In AWS - difference between Immutable and Blue/Green deployments? - amazon-web-services

Per AWS documentation, I get the impression that Immutable and Blue/Green are the same thing, just a different name. In both cases you are creating an entirely new set of servers and transitioning to those servers at the final step of deployment.
Perhaps there are some fine details that differentiate these two. But if so fine, what is the point of making them distinct when they are practically the same thing?
Per AWS docs:
(source: https://docs.aws.amazon.com/whitepapers/latest/practicing-continuous-integration-continuous-delivery/immutable-and-bluegreen-deployment.html)
The immutable pattern specifies a deployment of application code by starting an entirely new set of servers with a new configuration or version of application code. This pattern leverages the cloud capability that new server resources are created with simple API calls.
The blue/green deployment strategy is a type of immutable deployment which also requires creation of another environment. Once the new environment is up and passed all tests, traffic is shifted to this new deployment. Crucially the old environment, that is, the “blue” environment, is kept idle in case a rollback is needed.
The "crucially" sentence makes it sound like that is the differentiating factor but in immutable deployments you can keep the old instances in their target group idle post deployment too, if you wanted.

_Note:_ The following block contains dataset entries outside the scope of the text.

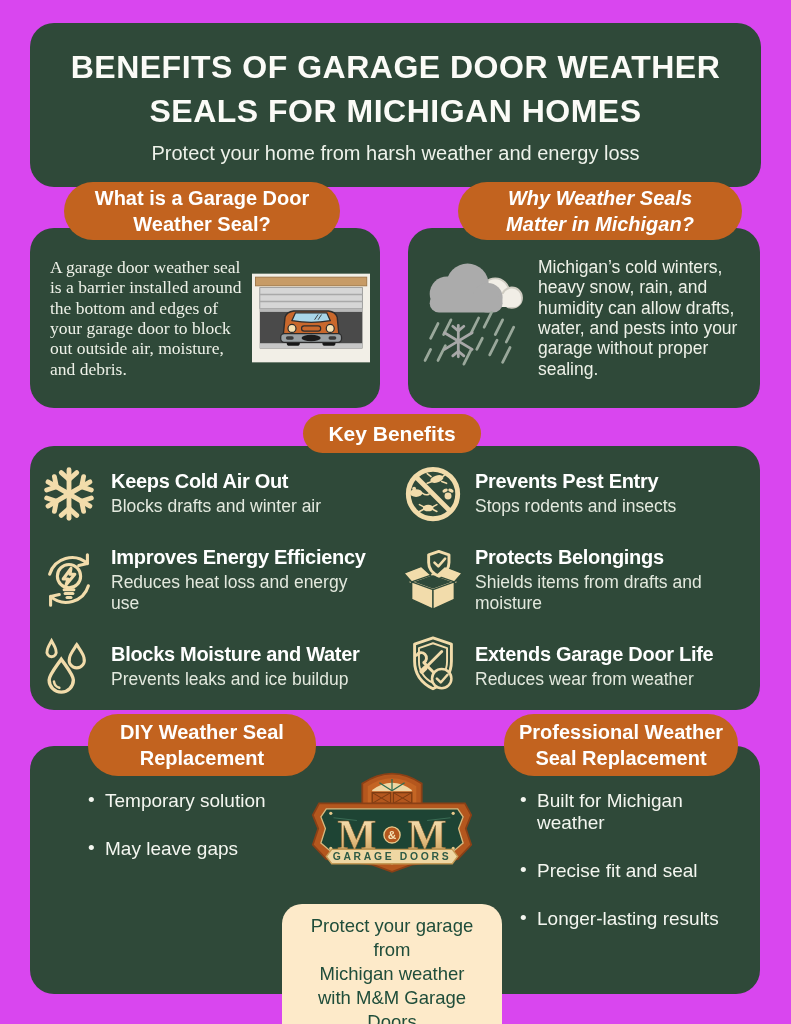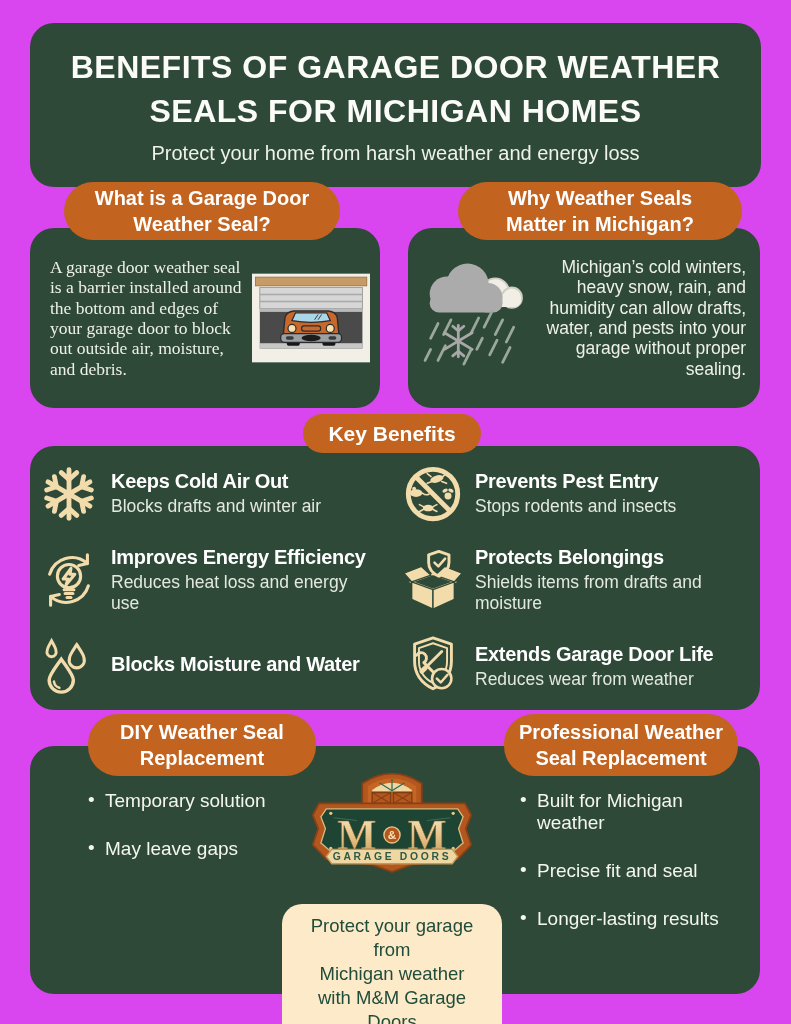--- a/index.html
+++ b/index.html
@@ -7,29 +7,29 @@
         font-family:"Liberation Sans",sans-serif;}
   .card{position:absolute;background:#2f4939;border-radius:24px;box-sizing:border-box;}
   .pill{position:absolute;background:#c2631f;color:#fff;font-weight:bold;border-radius:30px;
         display:flex;align-items:center;justify-content:center;text-align:center;
         box-sizing:border-box;line-height:1.3;z-index:5;}
   
   .header-card{left:30px;top:23px;width:731px;height:164px;text-align:center;color:#fbfbf7;}
   .title{font-size:32px;font-weight:bold;letter-spacing:.5px;line-height:1.38;margin-top:22px;}
   .subtitle{font-size:20px;margin-top:9px;color:#eef2ea;font-weight:normal;}
   .pill-what{left:64px;top:182px;width:276px;height:58px;font-size:20px;padding:6px 20px;}
-  .pill-why{left:458px;top:182px;width:284px;height:58px;font-size:20px;padding:12px 20px;}
+  .pill-why{left:458px;top:182px;width:284px;height:58px;font-size:20px;padding:12px 20px;font-style:italic;}
   
   .card-what{left:30px;top:228px;width:350px;height:180px;display:flex;align-items:center;
              padding:12px 10px 12px 20px;gap:6px;font-family:Liberation Serif, serif;}
   .card-why{left:408px;top:228px;width:352px;height:180px;display:flex;align-items:center;
             padding:12px 14px 12px 6px;gap:4px;}
   .body-text{font-size:17.5px;line-height:1.17;color:#eef1e8;}
   .card-what .body-text{width:202px;}
-  .card-why .body-text{flex:1;text-align:right;}
+  .card-why .body-text{flex:1;text-align:left;}
   .pill-key{left:303px;top:414px;width:178px;height:39px;font-size:21px;}
   
   .card-benefits{left:30px;top:446px;width:730px;height:264px;display:grid;
                  grid-template-columns:1fr 1fr;column-gap:10px;row-gap:20px;
                  padding:16px 4px 12px 8px;align-items:center;}
   .benefit{display:flex;align-items:center;gap:11px;}
   .benefit svg{flex:none;}
   .benefit h3{margin:0 0 3px;font-size:20px;letter-spacing:-.3px;color:#fff;}
   .benefit p{margin:0;font-size:17.5px;line-height:1.2;color:#e3e9de;max-width:268px;}
   
@@ -225,20 +225,21 @@
       <svg width="62" height="62" viewBox="0 0 64 64">
         <g fill="none" stroke="#f2dcab" stroke-linecap="round">
           <path stroke-width="3" d="M14,6 C16.5,10.5 18.5,13.5 18.5,16 A4.8,4.8 0 1 1 9.5,16 C9.5,13.5 11.5,10.5 14,6 Z"></path>
           <path stroke-width="3.2" d="M40,10 C44,16 47.5,20.5 47.5,24 A7.8,7.8 0 1 1 32.5,24 C32.5,20.5 36,16 40,10 Z"></path>
           <path stroke-width="3.5" d="M24,25 C31,35 36.5,41.5 36.5,46.5 A12.3,12.3 0 1 1 11.5,46.5 C11.5,41.5 17,35 24,25 Z"></path>
           <path stroke-width="2.6" d="M16.5,48 A7.5,7.5 0 0 0 22,54.5"></path>
         </g>
       </svg>
       <div>
         <h3>Blocks Moisture and Water</h3>
+        <p>Prevents leaks and ice buildup</p>
       </div>
     </div>
 
     <div class="benefit">
       <svg width="62" height="62" viewBox="0 0 64 64">
         <g fill="none" stroke="#f2dcab" stroke-linecap="round" stroke-linejoin="round">
           <path stroke-width="3" d="M32,3 L51,9.5 V27 c0,14 -8,23 -19,28.5 C21,50 13,41 13,27 V9.5 Z"></path>
           <path stroke-width="2" d="M32,8.5 L46.5,13.5 V27 c0,11 -6,18 -14.5,22.5 C23.5,45 17.5,38 17.5,27 V13.5 Z"></path>
           <path stroke-width="3" d="M15,21 a5.5,5.5 0 1 1 7.5,7.5 l11,11"></path>
           <path stroke-width="3" d="M41,17 L25,33"></path>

they are executed differently:
immutable: in the same environment (so under the same load balancer) a new autoscaling group is created alongside the old one. As soon as the first new instance is created it starts to serve traffic. When the new instances are all healthy the old ones are switched off.
blue/green: a new environment is created from scratch (so another load balancer). The switch is performed at DNS level routing the traffic from the OLD to the NEW when the new environment is ready and healthy.
The main difference is that in the immutable update, the new instances serve traffic alongside the old ones, while in the blue/green this doesn't happen (you have an instant complete switch from old to new).
So, in certain cases, for example:
if your application depends on some configuration that has to change from the old
version to the new one
the new version cannot run at the same time as the old one because of application constraints
"you want to update an environment to an incompatible platform version" (taken from the
AWS doc)
you have to use the Blue-Green Deployment strategy.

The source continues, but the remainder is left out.